India’s land procurement system is at a crossroads. The statute that was used to purchase land from colonial times — the Land Acquisition Act of 1894 (amended in 1962 and 1984)—can no longer be enforced because of popular opposition. Many significant state and business people consider land acquisition to be the “biggest challenge” in India’s growth road. A new Legislation on Land Acquisition, Rehabilitation and Resettlement (LARR) was drawn up in mid-2011 and the Parliamentary Standing Committee Report (PSCR) on LARR was issued in May 2012.
When Narendra Modi’s government came in to power, they made 9 key amendments to 2013 land acquisition act of India.

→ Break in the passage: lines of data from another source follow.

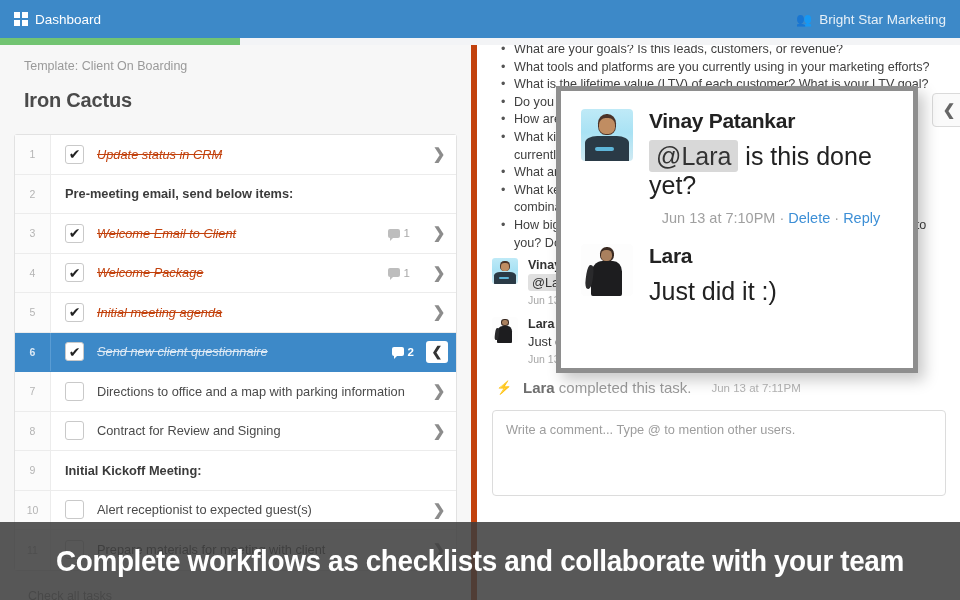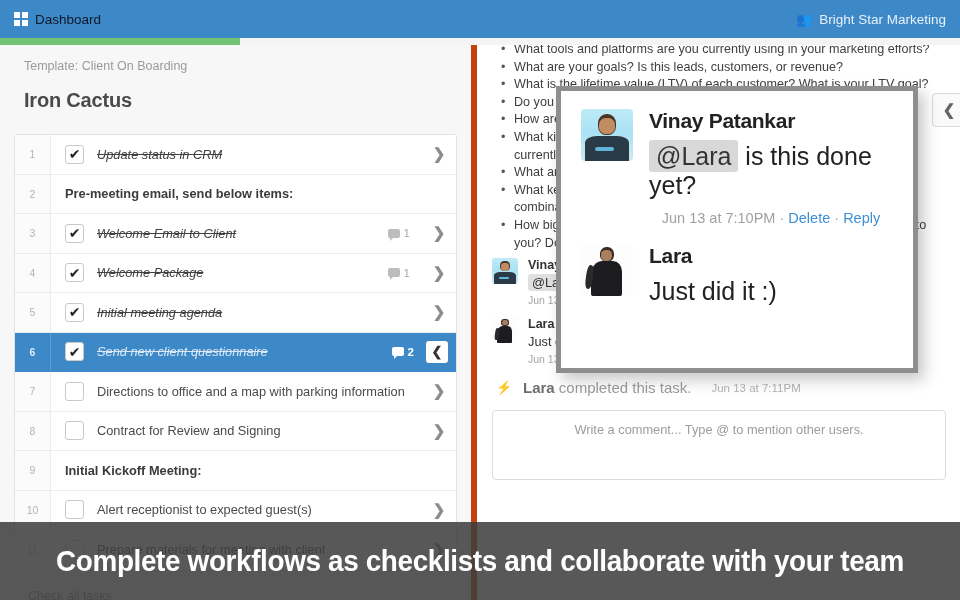"Dashboard" .nav-left, .nav-right { color: #0f172a -> #ffffff }
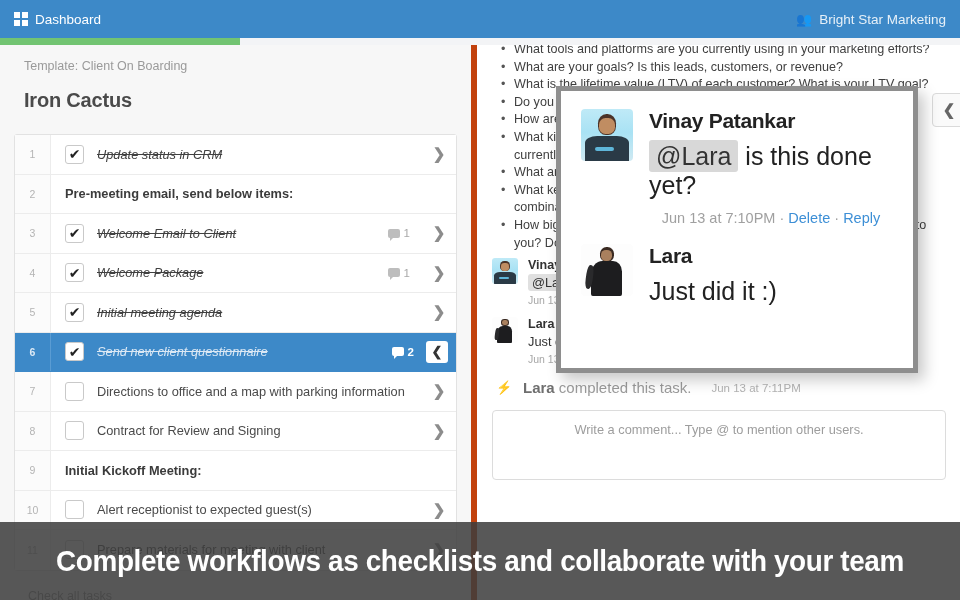"What tools and platforms are" li { order: before "What are your goals? Is" -> after "What are your goals? Is" }
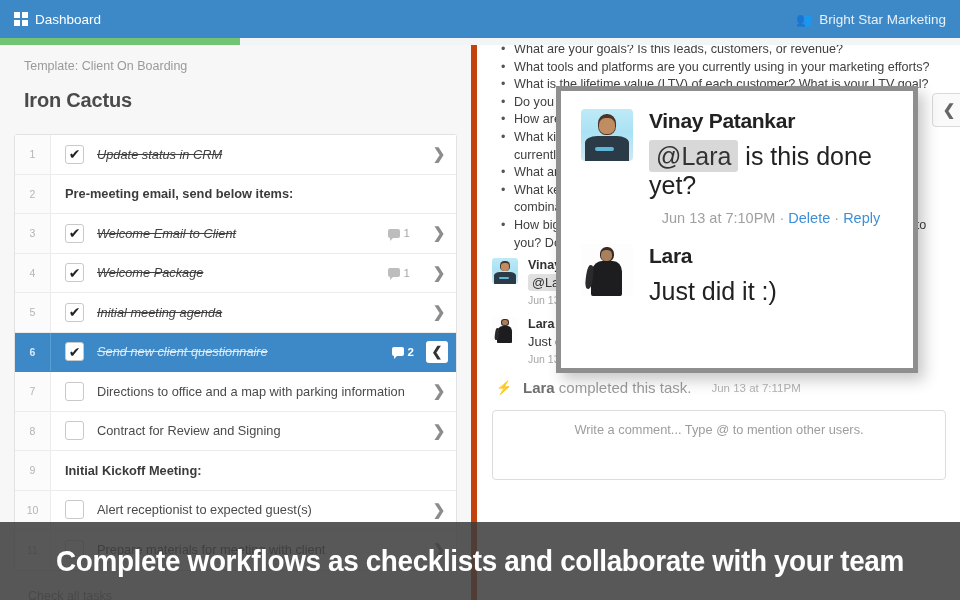"Update status in CRM" .label.done { color: #404040 -> #c2410c }
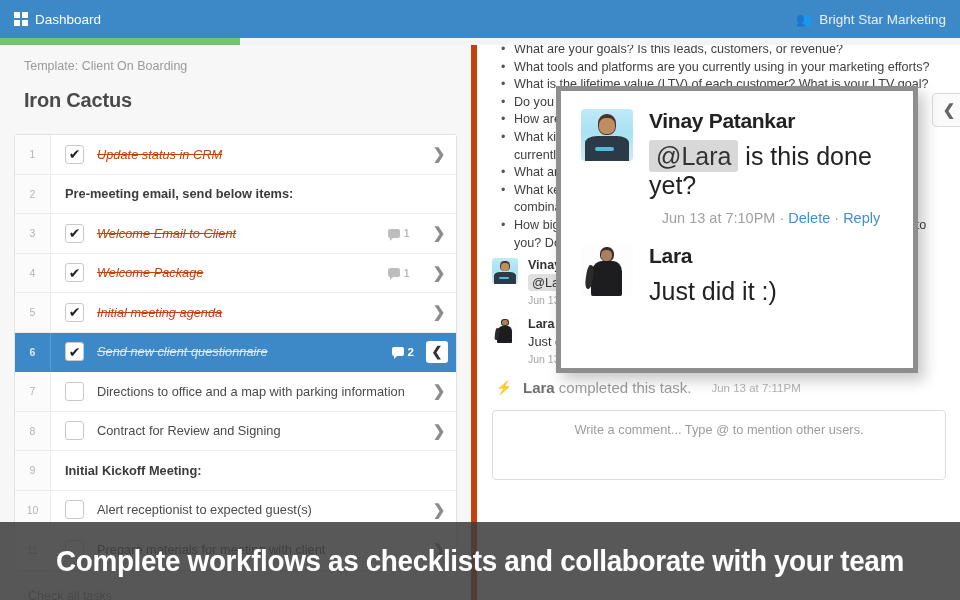"Write a comment... Type @" .comment-box { height: 70px -> 86px; text-align: center -> none }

The 2013 Act focuses not only on the awarding of compensation to landowners, but also on the extension of rehabilitation and relocation benefits to land-losers, in addition to the minimum compensation. A variety of market value and other considerations laid down in the Act are the basis for the minimum compensation to be paid to the land owners. The Act prevents or controls the acquisition of land if the acquisition involves a multi-crop irrigated field.
The Act modified the land acquisition requirements for the use of private corporations or for public-private partnerships, including the required consent of 80% of landowners. The Act also incorporated reforms to the process of land acquisition, including a compulsory review of social effects, which must be carried out before an acquisition is made.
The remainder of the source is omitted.